Template generalization is a part of our software package. It is interesting to note that during the generalization process the number of templates may increase. Figure 2 illustrates how a template found by our program (bottom 4 lines:  $t_1, t_2, t_3$  and  $C_1$ ,  $|C_1| = 1$ ) can be generalized in two different ways.



Figure 2: Generalizations of a size 9 template.

In [14], we reported a Toffoli network with 4 gates for the 3-bit binary full adder. Assuming the trivial cost metric, we applied our templates. This resulted in no gate count reduction and we can conclude that the network is optimal for the given cost metric (gate count). Prove by contradiction. Suppose it is not. Then, there exists a smaller network for a 3-bit full adder, say with 3 gates. Using Observation 2 one can construct an identity cascade of size 7 built on 4 lines that would differ from the templates and will not be simplified by the means of the templates. Running our template finding program shows that it is impossible, and hence the network is optimal. The following theorem generalizes this observation.

**Theorem 3.** For the complete classification of the templates of size up to m and their complete (in the sense that no possible application is missed) application to network size reduction:

- For even numbers m, each sub-network of size  $\frac{m}{2}$  is optimal in any metric.
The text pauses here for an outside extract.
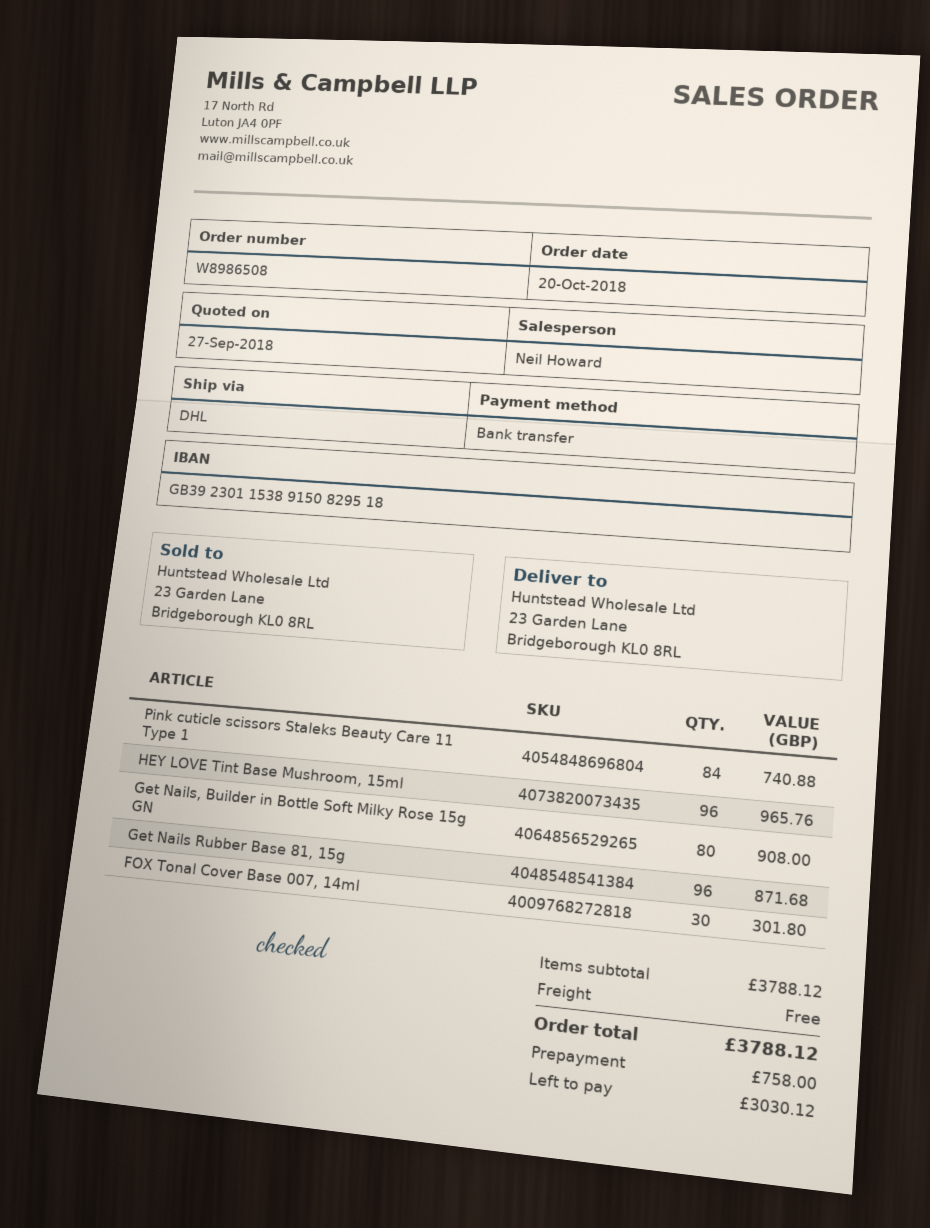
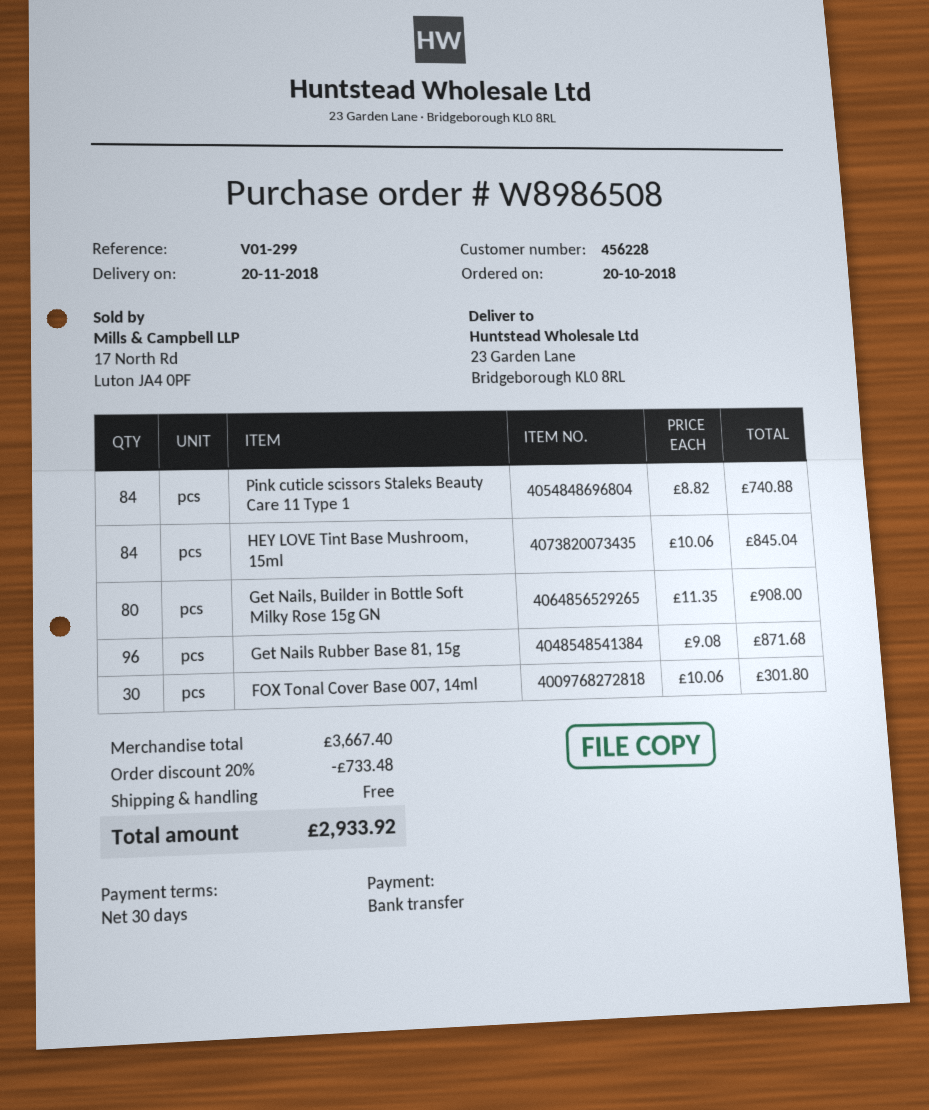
HEY LOVE Tint Base Mushroom, 15ml: 96 for 965.76 -> 84 for 845.04
subtotal: 3788.12 -> 3667.40
discount: none -> 20% = 733.48
total: 3788.12 -> 2933.92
The network itself is optimal if the number of gates is  $\frac{m}{2}$  or less.
- For odd numbers m, each sub-network of size  $\lfloor \frac{m}{2} \rfloor$  is optimal in any metric, and each sub-network of size  $\lceil \frac{m}{2} \rceil$  is optimal in the trivial metric. Similar statements hold for the entire network if the number of gates is not greater than  $\lfloor \frac{m}{2} \rfloor$  or  $\lceil \frac{m}{2} \rceil$  respectively.

We conclude this subsection with a (most likely, complete) list of the templates of size up to 7 and some templates of size 9, illustrated in Figure 3. Lines  $t_i$  in Figure 3 represent each a single line, and lines marked with  $C_j$  represent a possibly empty set of lines, all of the same form. We note that the templates of size less than 5 are equivalent to those found in [14]. We report a smaller number of different templates of size 6, as compared to the templates reported in [14]. There are two reasons for that. First, the template illustrated in Fig. 8(d) of [14] is undergeneralized, which we found with the help of our new software. And second, the template classification depends on how the templates are applied. Our algorithm for template application differs from the originally reported ([14]) and is discussed in the following subsection. A quick explanation of why the new algorithm is more accurate at finding more simplification than the original, is that template illustrated in Fig. 8(b) of [14] can now be simplified with the other templates, which was not possible before. This is due to the improved matching algorithm.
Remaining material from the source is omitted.